- [HOW TO COMPLETE THIS TASK]: Retype only what runs from the first line of the records to the line with "right:2px; height:85px; background:#fff;", inclusive, and no pictures.

[Opening MATERIAL FOR THIS TASK section]

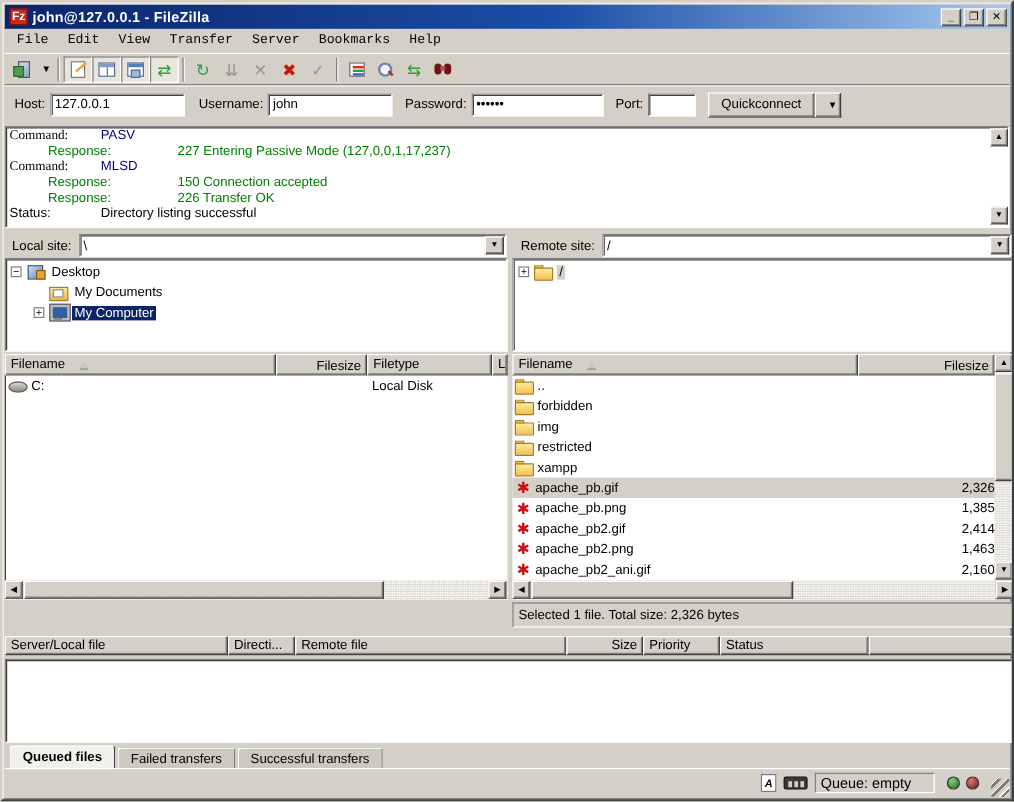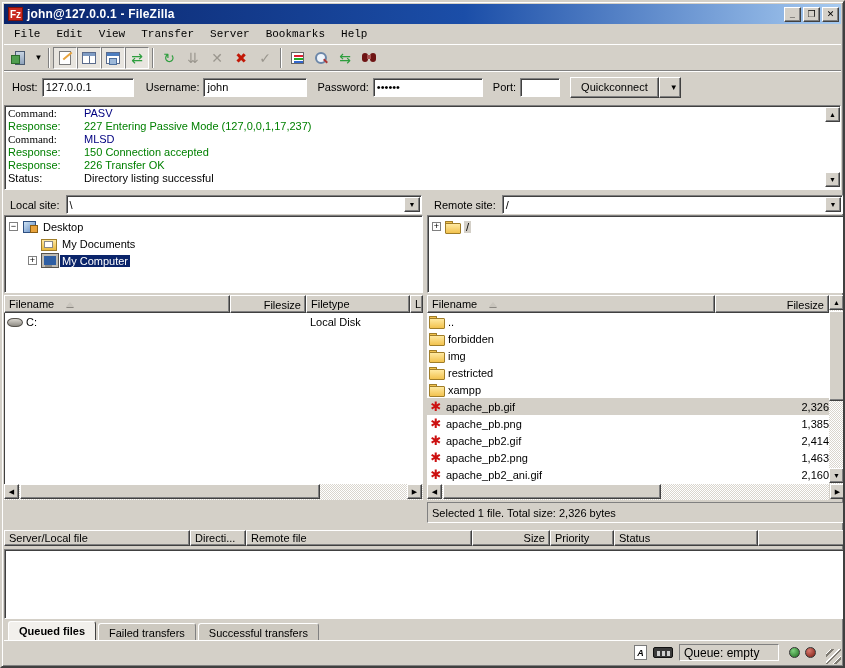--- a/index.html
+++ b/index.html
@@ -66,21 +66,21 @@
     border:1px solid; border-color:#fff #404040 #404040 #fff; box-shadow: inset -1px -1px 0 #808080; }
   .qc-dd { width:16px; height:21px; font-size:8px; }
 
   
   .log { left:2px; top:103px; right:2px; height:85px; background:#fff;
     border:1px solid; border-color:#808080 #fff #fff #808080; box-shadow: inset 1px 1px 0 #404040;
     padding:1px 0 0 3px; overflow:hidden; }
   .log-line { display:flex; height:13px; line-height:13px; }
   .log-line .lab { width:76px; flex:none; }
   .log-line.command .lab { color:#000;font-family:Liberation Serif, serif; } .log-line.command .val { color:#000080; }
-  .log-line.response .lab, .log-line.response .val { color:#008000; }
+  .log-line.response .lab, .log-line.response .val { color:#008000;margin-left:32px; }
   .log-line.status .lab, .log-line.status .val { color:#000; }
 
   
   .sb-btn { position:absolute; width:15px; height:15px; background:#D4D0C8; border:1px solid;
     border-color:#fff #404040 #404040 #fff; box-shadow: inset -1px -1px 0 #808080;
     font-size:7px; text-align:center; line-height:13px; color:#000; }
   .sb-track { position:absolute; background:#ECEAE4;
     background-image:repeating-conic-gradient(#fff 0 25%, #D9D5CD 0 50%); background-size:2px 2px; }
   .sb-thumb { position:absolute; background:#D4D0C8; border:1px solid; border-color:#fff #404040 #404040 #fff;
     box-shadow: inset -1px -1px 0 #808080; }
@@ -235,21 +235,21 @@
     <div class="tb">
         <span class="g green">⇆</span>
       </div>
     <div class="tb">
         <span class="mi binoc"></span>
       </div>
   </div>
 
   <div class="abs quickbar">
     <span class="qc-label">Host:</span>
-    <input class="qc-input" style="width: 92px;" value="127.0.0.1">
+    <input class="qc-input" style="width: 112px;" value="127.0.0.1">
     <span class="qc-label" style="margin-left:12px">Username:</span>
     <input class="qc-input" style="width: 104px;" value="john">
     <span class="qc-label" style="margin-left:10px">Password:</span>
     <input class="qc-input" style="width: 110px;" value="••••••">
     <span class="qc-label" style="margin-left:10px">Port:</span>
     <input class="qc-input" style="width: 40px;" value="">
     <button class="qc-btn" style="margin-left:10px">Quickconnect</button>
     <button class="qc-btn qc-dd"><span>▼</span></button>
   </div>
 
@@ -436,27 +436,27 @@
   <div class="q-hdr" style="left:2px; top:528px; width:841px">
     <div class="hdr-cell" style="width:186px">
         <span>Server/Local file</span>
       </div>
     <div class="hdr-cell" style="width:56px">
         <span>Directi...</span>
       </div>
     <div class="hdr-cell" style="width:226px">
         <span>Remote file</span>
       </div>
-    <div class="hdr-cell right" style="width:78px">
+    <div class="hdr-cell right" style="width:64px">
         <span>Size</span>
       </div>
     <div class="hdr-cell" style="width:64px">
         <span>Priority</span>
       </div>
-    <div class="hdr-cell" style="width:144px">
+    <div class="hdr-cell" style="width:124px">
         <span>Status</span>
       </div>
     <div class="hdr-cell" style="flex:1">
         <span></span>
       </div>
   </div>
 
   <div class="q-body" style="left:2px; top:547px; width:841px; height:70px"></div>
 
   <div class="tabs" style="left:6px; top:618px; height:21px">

[Closing MATERIAL FOR THIS TASK section]

- [WRITTEN SOLUTION]:
--- a/index.html
+++ b/index.html
@@ -66,21 +66,21 @@
     border:1px solid; border-color:#fff #404040 #404040 #fff; box-shadow: inset -1px -1px 0 #808080; }
   .qc-dd { width:16px; height:21px; font-size:8px; }
 
   
   .log { left:2px; top:103px; right:2px; height:85px; background:#fff;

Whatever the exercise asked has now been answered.